From December 1939 the Hughes company began to push hard for a contract to construct an aircraft of its own design for the US Army Air Corps. On 19 March 1940, authority was granted to build its D-2 bomber project, which would have a primarily wooden structure formed using the Duramold process. This was to become a bone of contention, since there was considerable debate in air corps circles regarding Hughes’ ability to manufacture aircraft in this way. The company had acquired some rights to use this composite material, formed of birch ply impregnated with phenolic resin, which offered certain advantages over aluminium. However, the air corps considered Duramold unsatisfactory for use in combat aircraft that were expected to be airworthy under all climatic conditions. Some senior figures were also unconvinced of Hughes’s qualities as an aircraft manufacturer. In November 1941, the D-2 was officially rejected.

This absurdly retouched photo is one of the very few images of the Hughes D-2, a project almost as camera-shy as Hughes himself later became
KEY COLLECTION

It was, therefore, a major reversal when the air corps’ Materiel Division decided in mid-1942 to purchase the D-2 after all, as a single prototype. Hughes had carried out a successful lobbying operation, convincing officials that the design could be adapted and improved. Its operational use was another matter. Being categorised as a light bomber/attack aircraft, the XA-37 designation was applied for contractual purposes, though it was also considered as a long range bomber escort fighter. Less than acceptable to Hughes was the government’s offer of just $500,000 for the aircraft, given his investment of up to $3 million. He hoped a future series production order would recoup the deficit.

The D-2 was test-flown by Hughes on 20 June 1943, getting airborne from Harper Dry Lake in the Mojave Desert. Power came from two Pratt & Whitney R-2800s of 2,000hp each, these in place of the new Wright R-2160 Tornado units originally intended. In the air it performed poorly, due to problems with high control forces. A full redesign of the main wings was considered necessary, but then the aircraft was destroyed by a mysterious fire at Harper Dry Lake on 11 November 1944, having flown very little. Even so, it went on to have quite a considerable legacy.

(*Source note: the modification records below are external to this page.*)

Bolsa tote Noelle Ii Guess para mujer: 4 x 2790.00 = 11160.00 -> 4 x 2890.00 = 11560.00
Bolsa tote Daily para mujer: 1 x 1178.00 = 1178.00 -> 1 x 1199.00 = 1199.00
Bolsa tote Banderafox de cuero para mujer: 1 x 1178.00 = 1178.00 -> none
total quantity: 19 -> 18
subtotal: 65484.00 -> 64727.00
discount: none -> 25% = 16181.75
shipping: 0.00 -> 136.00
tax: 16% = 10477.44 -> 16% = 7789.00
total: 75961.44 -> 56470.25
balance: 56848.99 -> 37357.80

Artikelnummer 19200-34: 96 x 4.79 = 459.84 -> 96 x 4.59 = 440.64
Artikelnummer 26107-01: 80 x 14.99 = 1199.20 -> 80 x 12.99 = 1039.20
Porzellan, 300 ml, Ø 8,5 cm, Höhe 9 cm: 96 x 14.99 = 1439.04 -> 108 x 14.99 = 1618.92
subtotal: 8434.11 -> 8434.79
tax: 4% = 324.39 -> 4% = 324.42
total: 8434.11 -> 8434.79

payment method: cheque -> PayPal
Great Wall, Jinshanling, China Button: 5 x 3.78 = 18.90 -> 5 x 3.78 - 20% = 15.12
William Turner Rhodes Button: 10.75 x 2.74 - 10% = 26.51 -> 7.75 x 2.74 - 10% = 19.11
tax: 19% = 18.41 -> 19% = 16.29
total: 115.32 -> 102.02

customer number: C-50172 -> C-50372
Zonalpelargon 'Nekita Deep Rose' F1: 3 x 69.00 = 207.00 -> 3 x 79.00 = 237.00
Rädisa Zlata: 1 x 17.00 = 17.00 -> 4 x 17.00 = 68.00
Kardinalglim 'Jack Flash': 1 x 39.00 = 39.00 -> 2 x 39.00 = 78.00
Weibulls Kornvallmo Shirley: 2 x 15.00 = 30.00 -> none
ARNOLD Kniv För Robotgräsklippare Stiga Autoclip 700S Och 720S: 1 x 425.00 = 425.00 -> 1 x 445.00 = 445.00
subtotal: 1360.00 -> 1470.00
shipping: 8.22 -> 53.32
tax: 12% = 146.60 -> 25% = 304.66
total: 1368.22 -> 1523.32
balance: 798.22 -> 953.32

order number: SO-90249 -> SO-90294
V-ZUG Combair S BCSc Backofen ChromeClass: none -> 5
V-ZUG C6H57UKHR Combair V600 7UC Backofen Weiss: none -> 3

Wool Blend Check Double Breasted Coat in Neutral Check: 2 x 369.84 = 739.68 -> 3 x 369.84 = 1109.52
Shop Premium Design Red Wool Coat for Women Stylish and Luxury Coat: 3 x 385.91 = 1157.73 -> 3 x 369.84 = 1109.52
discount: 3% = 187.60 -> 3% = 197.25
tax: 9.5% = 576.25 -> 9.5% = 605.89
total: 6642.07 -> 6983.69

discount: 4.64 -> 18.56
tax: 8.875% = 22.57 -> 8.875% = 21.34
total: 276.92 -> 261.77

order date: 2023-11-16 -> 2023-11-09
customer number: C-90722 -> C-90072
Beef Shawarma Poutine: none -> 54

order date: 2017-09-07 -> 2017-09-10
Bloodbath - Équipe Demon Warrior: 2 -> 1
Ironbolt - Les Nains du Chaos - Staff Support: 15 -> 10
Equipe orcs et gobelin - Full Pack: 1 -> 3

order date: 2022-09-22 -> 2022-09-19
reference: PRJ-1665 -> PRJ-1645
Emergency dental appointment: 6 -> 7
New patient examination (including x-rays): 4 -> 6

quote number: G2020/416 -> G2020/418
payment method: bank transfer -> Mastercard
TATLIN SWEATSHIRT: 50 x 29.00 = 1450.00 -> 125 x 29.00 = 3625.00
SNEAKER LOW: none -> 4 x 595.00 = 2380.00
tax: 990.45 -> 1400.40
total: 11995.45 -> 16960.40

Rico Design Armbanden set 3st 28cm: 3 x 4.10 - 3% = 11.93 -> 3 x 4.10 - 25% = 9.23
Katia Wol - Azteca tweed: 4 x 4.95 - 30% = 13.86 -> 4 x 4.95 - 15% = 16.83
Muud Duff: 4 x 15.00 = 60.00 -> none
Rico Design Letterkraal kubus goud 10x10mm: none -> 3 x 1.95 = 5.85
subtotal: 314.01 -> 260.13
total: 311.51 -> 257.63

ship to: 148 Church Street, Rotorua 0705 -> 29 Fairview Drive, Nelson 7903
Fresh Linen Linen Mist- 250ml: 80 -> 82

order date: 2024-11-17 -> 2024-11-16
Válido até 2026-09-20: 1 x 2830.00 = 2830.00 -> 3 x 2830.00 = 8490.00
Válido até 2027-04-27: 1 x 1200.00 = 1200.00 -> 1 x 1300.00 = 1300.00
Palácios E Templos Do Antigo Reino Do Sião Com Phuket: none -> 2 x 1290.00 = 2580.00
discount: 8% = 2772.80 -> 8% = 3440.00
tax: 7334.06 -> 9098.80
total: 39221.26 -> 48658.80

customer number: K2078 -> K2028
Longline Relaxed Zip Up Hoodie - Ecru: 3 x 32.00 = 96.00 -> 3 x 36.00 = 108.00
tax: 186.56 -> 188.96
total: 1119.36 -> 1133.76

Gen Henry ‘Hap’ Arnold, commander of the Army Air Forces — as the Army Air Corps became — had been among the doubters. Only reluctantly, he later said, had he approved the sole D-2’s purchase. Then, in June 1943, Arnold commented on the service’s lack of night fighters and reconnaissance aircraft. He noted in an official memo how he had been unable to secure sufficient de Havilland Mosquitos for these two roles. Might the Hughes machine suit?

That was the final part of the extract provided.